According to the dictionary fear is defined as as being afraid; feeling that danger or evil is near; dread.

Since the beginning of time fear has been used to get people to change.  The early Church is an example of this control mechanism and all religions and politicians have used it extensively over time.

This was quite evident with the stimulus package.  It was voted on and perhaps 5 or 6 people actually read the whole legislation.  All one heard or read is that if this legislation did not pass all heck was going to happened. 

Well it past and perhaps fear was not evident to many before its passage but we can see how piggish and greedy it gets when it comes time for political pay back.  All of us  will see and feel this excess for years to come.

What does the stimulus package do for real estate? 

Very little but there will be another piece of legislation that will address real estate.  The cost of this new legislation will be another trillion dollars.

Side bar:  It is funny but initially everyone wanted to fix real estate first.  Now however it is taking a back seat to everything else.  I guess the real estate market was not that important.

The stimulus package and all the talk about it is a lot of pork.  More candidly it consist of a lot of crap.  Crap is crap no matter what kind of package it comes in.  Throw enough of it against the wall and hope that it sticks.  When it dries we can hose it off. Get ready with the hoses.

Items included in the stimulus package inserted to help  real estate included:

  • it reset conforming loan limit cap at $ 729,750 up from $ 625,000;
  • 1st time home-buyers get a credit of $ 8,000 if they purchase a home between January 1 and December 1, 2009;
  • removed from the package was the condition that an individual getting this credit had to live in the home for 3 years.

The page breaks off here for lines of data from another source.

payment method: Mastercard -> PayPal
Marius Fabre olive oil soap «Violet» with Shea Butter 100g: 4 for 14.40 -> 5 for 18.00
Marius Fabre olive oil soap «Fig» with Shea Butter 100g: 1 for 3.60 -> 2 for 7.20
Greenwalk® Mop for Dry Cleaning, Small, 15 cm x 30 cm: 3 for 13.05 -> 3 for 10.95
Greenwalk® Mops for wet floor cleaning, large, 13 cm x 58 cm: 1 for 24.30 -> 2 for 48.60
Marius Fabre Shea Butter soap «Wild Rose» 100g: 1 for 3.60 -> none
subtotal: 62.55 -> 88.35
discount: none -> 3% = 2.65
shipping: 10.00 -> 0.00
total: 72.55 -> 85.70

That was the real estate portion of the stimulus package.  Nothing to get excited about.   

More interesting was that Fannie Mae and Freddie Mac declared that investors can buy up to 10 properties (up from 4).  Also announced were the standards for loans which as expected are getting tighter.  The announcement indicated that:

* The minimum credit score goes to 720

* 75% LTV for a Purchase  for 1 unit properties

* 70% LTV for a Purchase  on 2-4 unit properties

* No Bankruptcies or Foreclosures for 7 years

* No late payments within the last 12 months on any mortgages

* In order to include the rental income from other rental properties, a two year history is required from the borrower’s Federal income tax returns. 

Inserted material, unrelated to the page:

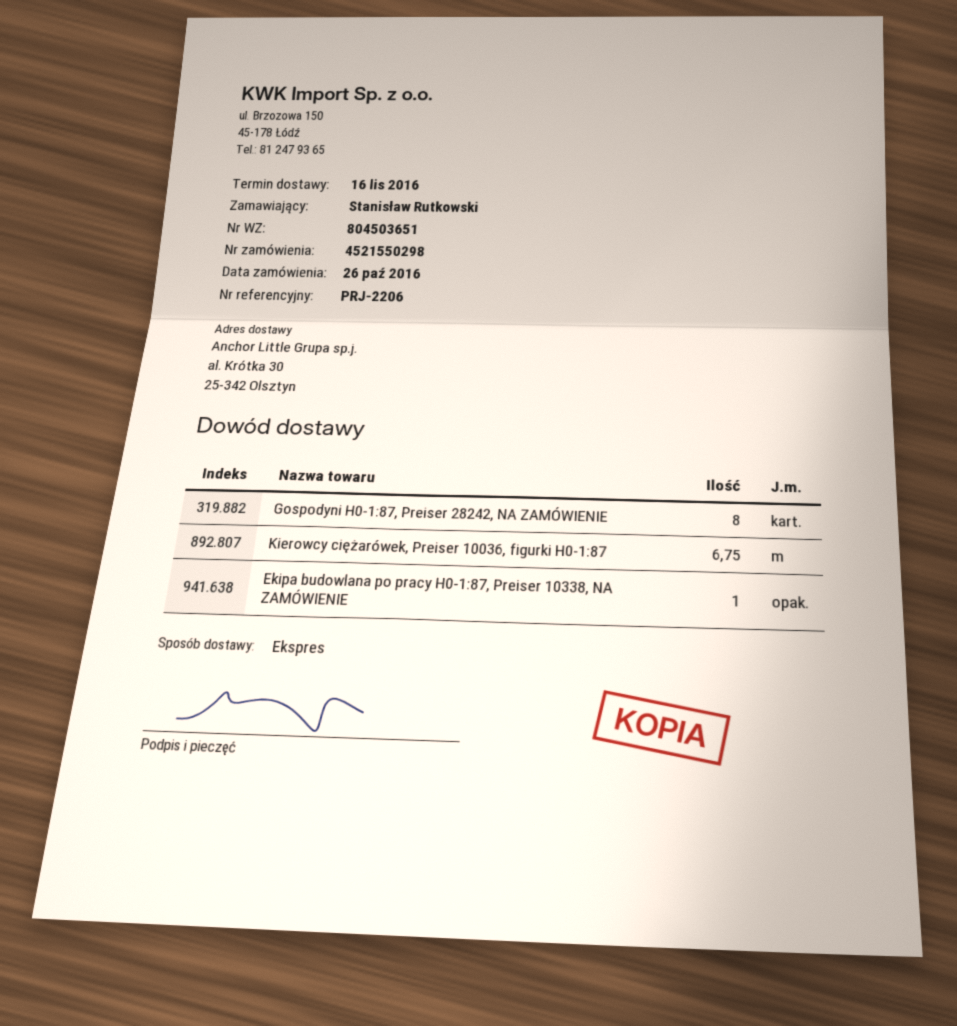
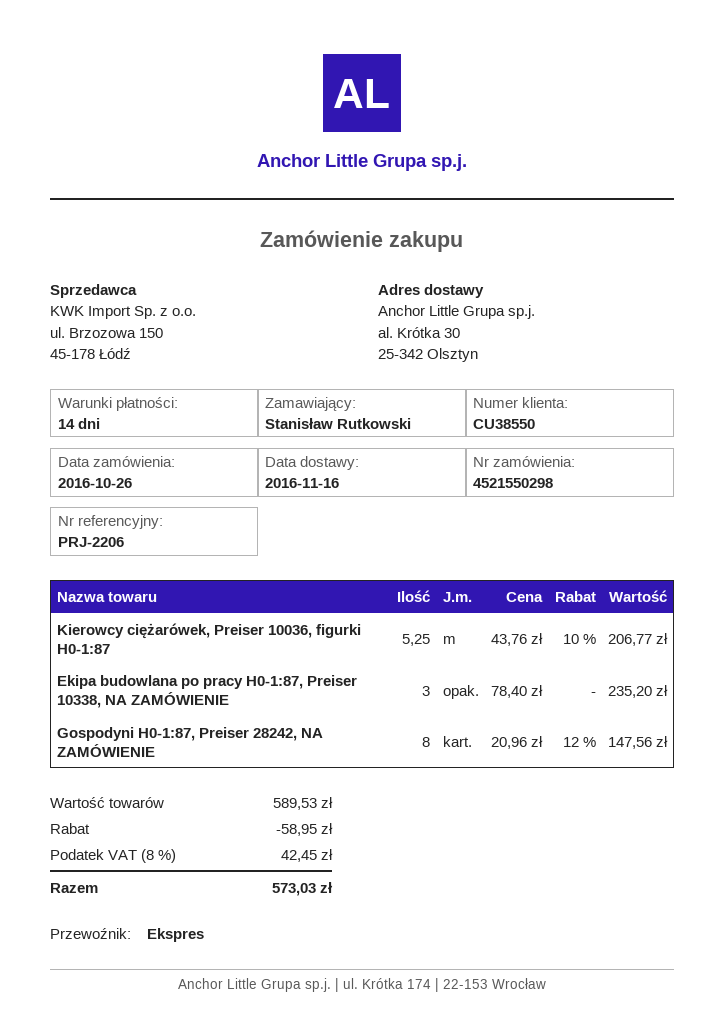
Kierowcy ciężarówek, Preiser 10036, figurki H0-1:87: 6.75 -> 5.25
Ekipa budowlana po pracy H0-1:87, Preiser 10338, NA ZAMÓWIENIE: 1 -> 3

*  6 months reserves will be required on each investment property that you own including the subject property.

These standards will be modified as time goes on but as of today investors and home buyers are going to have to ante up more money.

Ventura County.

With the going’s on in Sacramento it appears that we are in store for a big tax hike.  Gasoline which has an 18 cent tax plus a 6% state sales tax (this will go up), and a 1.25% county tax plus additional sales taxes and a 1.2 cent per gallon State UST fee will be going up to about 26 cents per gallon plus all the other associated fees.  That is approximately a 40% increase in the gas tax.

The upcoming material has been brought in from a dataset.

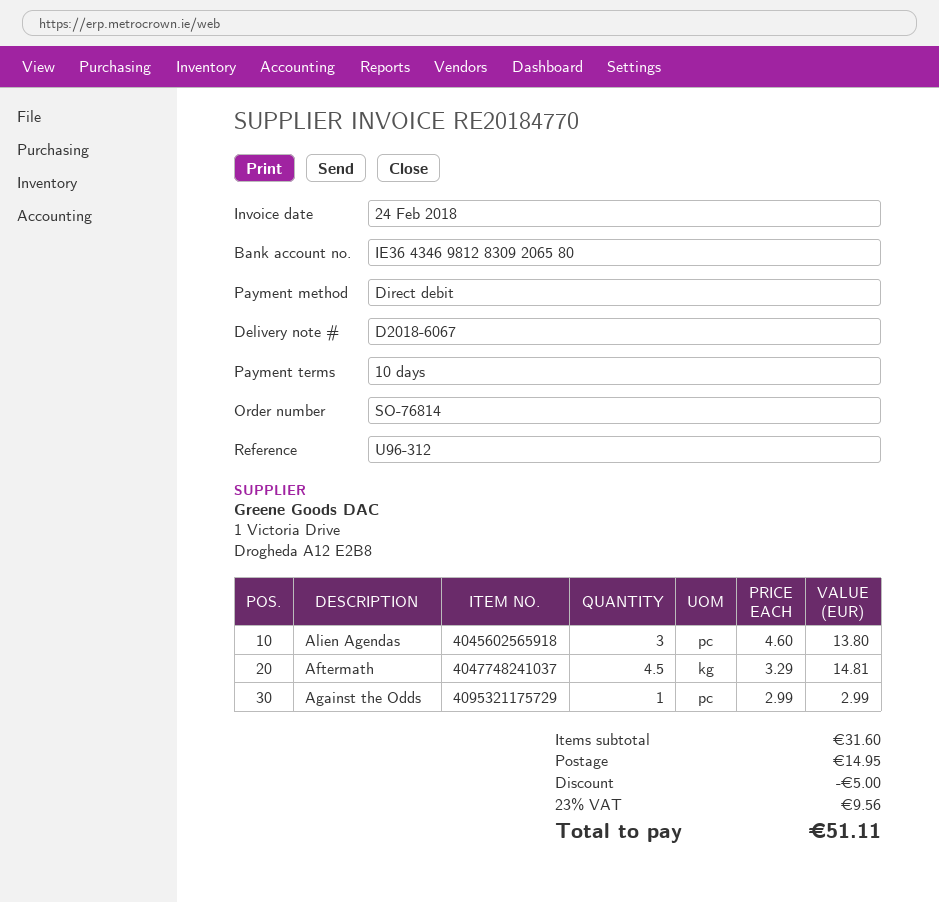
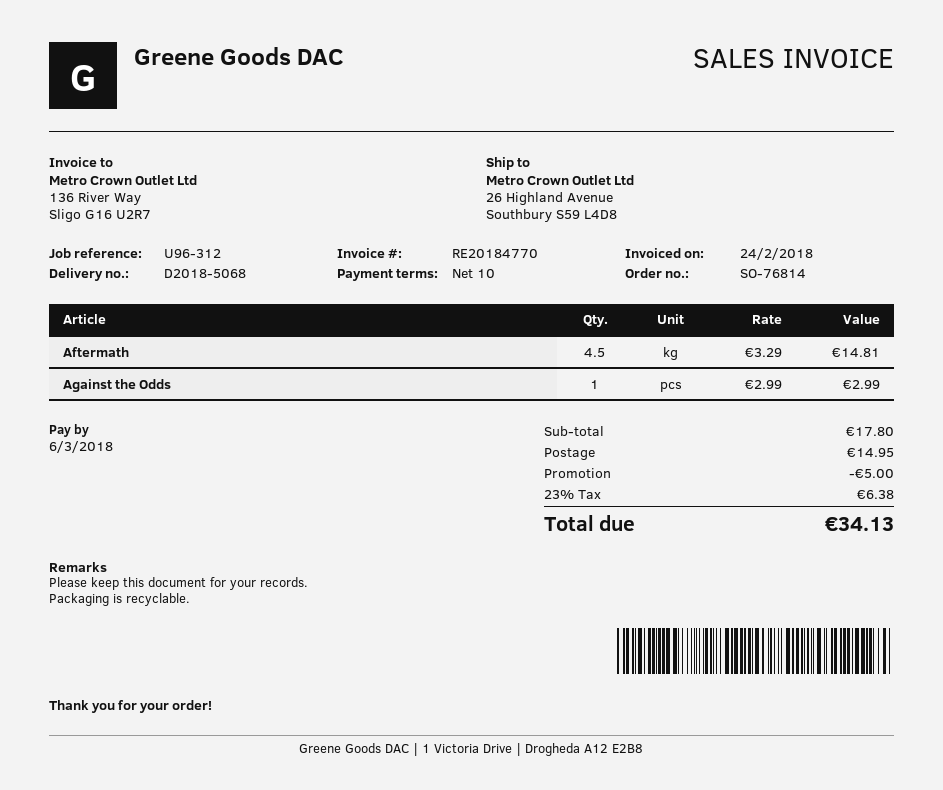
delivery note number: D2018-6067 -> D2018-5068
Alien Agendas: 3 x 4.60 = 13.80 -> none
subtotal: 31.60 -> 17.80
tax: 23% = 9.56 -> 23% = 6.38
total: 51.11 -> 34.13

I suspect that the reason for such an increase is to allow the State to maintain parityAuto gas mileage is forecast to go up say from approximately 25 miles per gallon to about 35-40 miles per gallon.  That is a 40% increase in gas mileage.

The State recognizes that the number of gallons people will buy will decrease therefore they have to increase the gasoline tax to maintain their income.  Strange how these numbers work out.

The sales tax is expected to increase about 1%, therefore Ventura County will have an 8.25% sales tax. 

Will these taxes impact real estateYes a little but the overall projection for real estate is up but it may take a little longer to achieve.  I suspect it will approximate an additional one year slip before real estate really gets legs.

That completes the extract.